### SOURCE MATERIAL
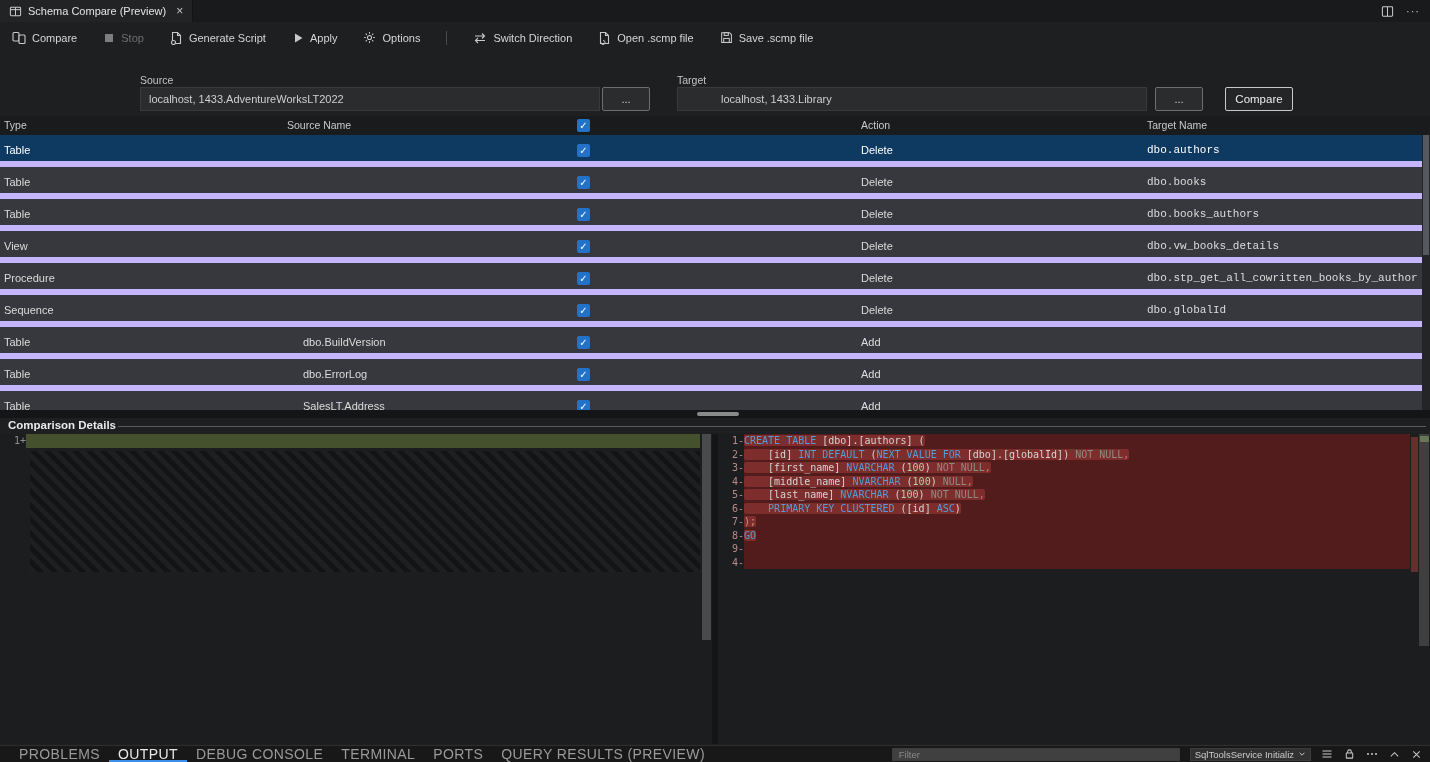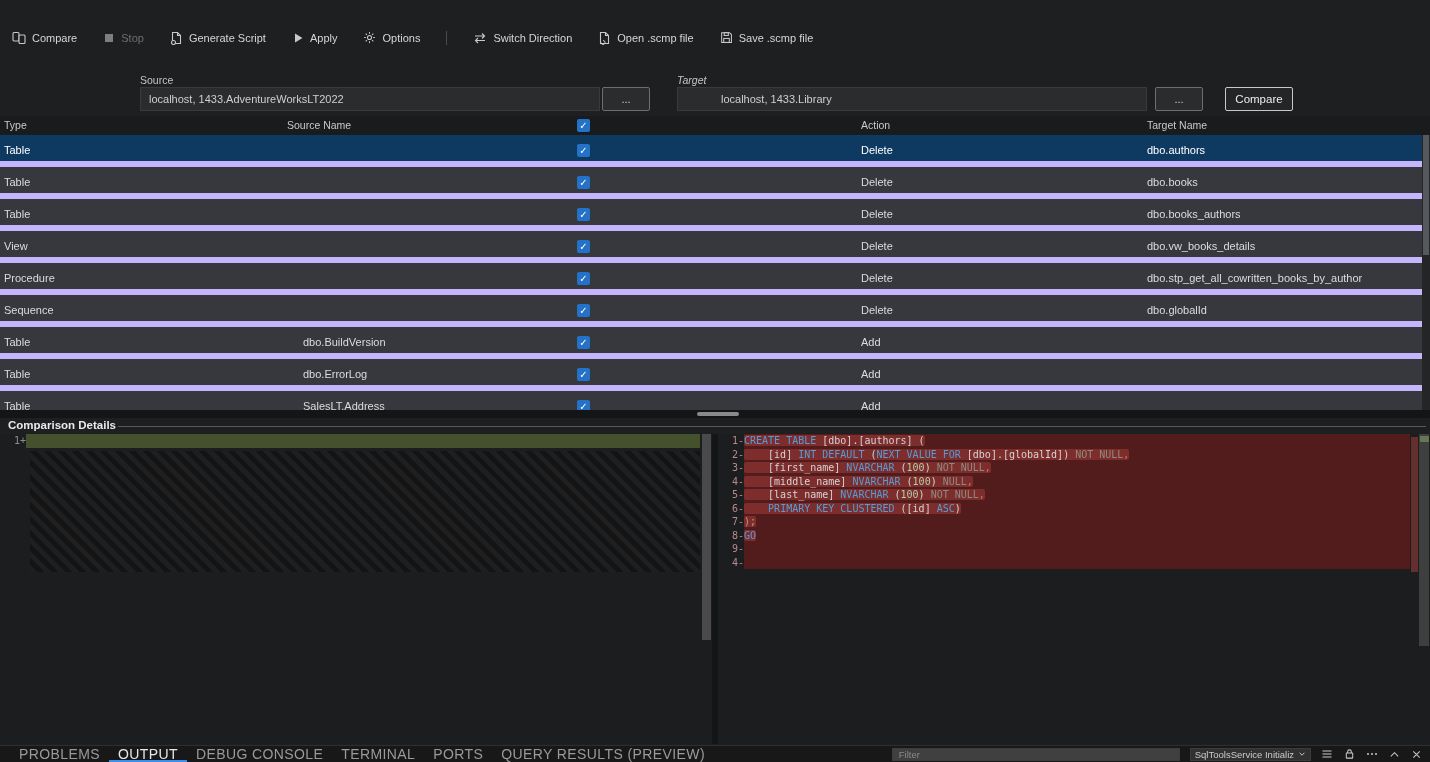--- a/index.html
+++ b/index.html
@@ -38,21 +38,21 @@
   .h-source { left:287px; }
   .h-action { left:861px; }
   .h-target { left:1147px; }
   .grid-body { position:absolute; left:0; top:135px; width:100%; height:275px; overflow:hidden; background:#2c2e31; }
   .grid-row { position:relative; width:1422px; height:32px; background:#36383d; border-bottom:6px solid #c4b5fd; font-size:11px; color:#dcdcdc; cursor:pointer; }
   .grid-row.selected { background:#0e3a62; color:#ffffff; }
   .grid-row span.cell { position:absolute; top:9px; }
   .cell-type   { left:4px; }
   .cell-source { left:303px; }
   .cell-action { left:861px; }
-  .cell-target { left:1147px; }
+  .cell-target { left:1147px;font-family:Liberation Mono, monospace; }
   .cbx { position:absolute; left:577px; top:9px; width:13px; height:13px; background:#2472c8; border-radius:2px; color:#fff; font-size:10px; line-height:13px; text-align:center; cursor:pointer; }
   .cbx.header-cbx { top:3px; }
   .grid-vscroll { position:absolute; left:1422px; top:135px; width:8px; height:275px; background:#242527; }
   .grid-vscroll .thumb { position:absolute; left:1px; top:0; width:6px; height:120px; background:#55585c; }
 
   
   .splitter { position:absolute; left:0; top:410px; width:100%; height:8px; background:#141516; cursor:row-resize; }
   .splitter .grip { position:absolute; left:697px; top:2px; width:42px; height:4px; border-radius:2px; background:#8a8a8a; }
 
   
@@ -98,20 +98,42 @@
   .filter-input::placeholder { color:#8a8a8a; }
   .channel-dd { display:flex; align-items:center; gap:4px; background:#313131; border:1px solid #3c3c3c; height:13px; padding:0 4px; font-size:9.5px; color:#cccccc; cursor:pointer; white-space:nowrap; }
   .panel-icons { display:flex; align-items:center; gap:11px; color:#cfcfcf; }
   .panel-icons .icon { cursor:pointer; }
 </style>
 </head>
 <body>
 
 <div class="app">
 
+  <div class="tabbar">
+    <div class="tab">
+      <span class="icon">
+        <svg width="13" height="13" viewBox="0 0 14 14" fill="none" stroke="#c9c9c9" stroke-width="1.1">
+          <rect x="1.5" y="2.5" width="11" height="9" rx="1"></rect>
+            <line x1="7" y1="2.5" x2="7" y2="11.5"></line>
+            <line x1="1.5" y1="5" x2="12.5" y2="5"></line>
+        </svg>
+      </span>
+      <span>Schema Compare (Preview)</span>
+      <span class="tab-close">×</span>
+    </div>
+    <div class="tabbar-actions">
+      <span class="icon">
+        <svg width="13" height="13" viewBox="0 0 14 14" fill="none" stroke="#c9c9c9" stroke-width="1.1">
+          <rect x="1.5" y="2" width="11" height="10" rx="1"></rect>
+            <line x1="7" y1="2" x2="7" y2="12"></line>
+        </svg>
+      </span>
+      <span style="font-size:11px; letter-spacing:1px;">···</span>
+    </div>
+  </div>
 
   <div class="toolbar">
       <div class="tb-item">
         <span class="icon">
           <svg width="14" height="14" viewBox="0 0 14 14" fill="none" stroke="#c9c9c9" stroke-width="1.1">
             <rect x="1" y="1.5" width="6" height="8.5" rx="1"></rect>
             <rect x="7" y="4" width="6" height="8.5" rx="1" fill="#1e1f21"></rect>
           </svg>
         </span>
         <span>Compare</span>
@@ -181,21 +203,21 @@
         </span>
         <span>Save .scmp file</span>
       </div>
     </div>
 
   <div class="conn">
     <span class="conn-label" style="left:140px; top:21px;">Source</span>
     <input class="conn-input" style="left: 140px; top: 34px; width: 460px;" readonly="" value="localhost, 1433.AdventureWorksLT2022">
     <div class="browse-btn" style="left:602px; top:34px;">...</div>
 
-    <span class="conn-label" style="left:677px; top:21px;font-style:italic;">Target</span>
+    <span class="conn-label" style="left:677px; top:21px;">Target</span>
     <input class="conn-input" style="left: 677px; top: 34px; width: 470px; padding-left: 43px;" readonly="" value="localhost, 1433.Library">
     <div class="browse-btn" style="left:1155px; top:34px;">...</div>
     <div class="compare-btn" style="left:1225px; top:34px;">Compare</div>
   </div>
 
   <div class="grid-header">
     <span class="h-type">Type</span>
     <span class="h-source">Source Name</span>
     <span class="cbx header-cbx">✓</span>
     <span class="h-action">Action</span>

### WORK TO BE COMPLETED
Only the pictures are left behind; write out everything else in the records exactly.

### RESULT BELOW
--- a/index.html
+++ b/index.html
@@ -38,21 +38,21 @@
   .h-source { left:287px; }
   .h-action { left:861px; }
   .h-target { left:1147px; }
   .grid-body { position:absolute; left:0; top:135px; width:100%; height:275px; overflow:hidden; background:#2c2e31; }
   .grid-row { position:relative; width:1422px; height:32px; background:#36383d; border-bottom:6px solid #c4b5fd; font-size:11px; color:#dcdcdc; cursor:pointer; }
   .grid-row.selected { background:#0e3a62; color:#ffffff; }
   .grid-row span.cell { position:absolute; top:9px; }
   .cell-type   { left:4px; }
   .cell-source { left:303px; }
   .cell-action { left:861px; }
-  .cell-target { left:1147px; }
+  .cell-target { left:1147px;font-family:Liberation Mono, monospace; }
   .cbx { position:absolute; left:577px; top:9px; width:13px; height:13px; background:#2472c8; border-radius:2px; color:#fff; font-size:10px; line-height:13px; text-align:center; cursor:pointer; }
   .cbx.header-cbx { top:3px; }
   .grid-vscroll { position:absolute; left:1422px; top:135px; width:8px; height:275px; background:#242527; }
   .grid-vscroll .thumb { position:absolute; left:1px; top:0; width:6px; height:120px; background:#55585c; }
 
   
   .splitter { position:absolute; left:0; top:410px; width:100%; height:8px; background:#141516; cursor:row-resize; }
   .splitter .grip { position:absolute; left:697px; top:2px; width:42px; height:4px; border-radius:2px; background:#8a8a8a; }
 
   
@@ -98,20 +98,42 @@
   .filter-input::placeholder { color:#8a8a8a; }
   .channel-dd { display:flex; align-items:center; gap:4px; background:#313131; border:1px solid #3c3c3c; height:13px; padding:0 4px; font-size:9.5px; color:#cccccc; cursor:pointer; white-space:nowrap; }
   .panel-icons { display:flex; align-items:center; gap:11px; color:#cfcfcf; }
   .panel-icons .icon { cursor:pointer; }
 </style>
 </head>
 <body>
 
 <div class="app">
 
+  <div class="tabbar">
+    <div class="tab">
+      <span class="icon">
+        <svg width="13" height="13" viewBox="0 0 14 14" fill="none" stroke="#c9c9c9" stroke-width="1.1">
+          <rect x="1.5" y="2.5" width="11" height="9" rx="1"></rect>
+            <line x1="7" y1="2.5" x2="7" y2="11.5"></line>
+            <line x1="1.5" y1="5" x2="12.5" y2="5"></line>
+        </svg>
+      </span>
+      <span>Schema Compare (Preview)</span>
+      <span class="tab-close">×</span>
+    </div>
+    <div class="tabbar-actions">
+      <span class="icon">
+        <svg width="13" height="13" viewBox="0 0 14 14" fill="none" stroke="#c9c9c9" stroke-width="1.1">
+          <rect x="1.5" y="2" width="11" height="10" rx="1"></rect>
+            <line x1="7" y1="2" x2="7" y2="12"></line>
+        </svg>
+      </span>
+      <span style="font-size:11px; letter-spacing:1px;">···</span>
+    </div>
+  </div>
 
   <div class="toolbar">
       <div class="tb-item">
         <span class="icon">
           <svg width="14" height="14" viewBox="0 0 14 14" fill="none" stroke="#c9c9c9" stroke-width="1.1">
             <rect x="1" y="1.5" width="6" height="8.5" rx="1"></rect>
             <rect x="7" y="4" width="6" height="8.5" rx="1" fill="#1e1f21"></rect>
           </svg>
         </span>
         <span>Compare</span>
@@ -181,21 +203,21 @@
         </span>
         <span>Save .scmp file</span>
       </div>
     </div>
 
   <div class="conn">
     <span class="conn-label" style="left:140px; top:21px;">Source</span>
     <input class="conn-input" style="left: 140px; top: 34px; width: 460px;" readonly="" value="localhost, 1433.AdventureWorksLT2022">
     <div class="browse-btn" style="left:602px; top:34px;">...</div>
 
-    <span class="conn-label" style="left:677px; top:21px;font-style:italic;">Target</span>
+    <span class="conn-label" style="left:677px; top:21px;">Target</span>
     <input class="conn-input" style="left: 677px; top: 34px; width: 470px; padding-left: 43px;" readonly="" value="localhost, 1433.Library">
     <div class="browse-btn" style="left:1155px; top:34px;">...</div>
     <div class="compare-btn" style="left:1225px; top:34px;">Compare</div>
   </div>
 
   <div class="grid-header">
     <span class="h-type">Type</span>
     <span class="h-source">Source Name</span>
     <span class="cbx header-cbx">✓</span>
     <span class="h-action">Action</span>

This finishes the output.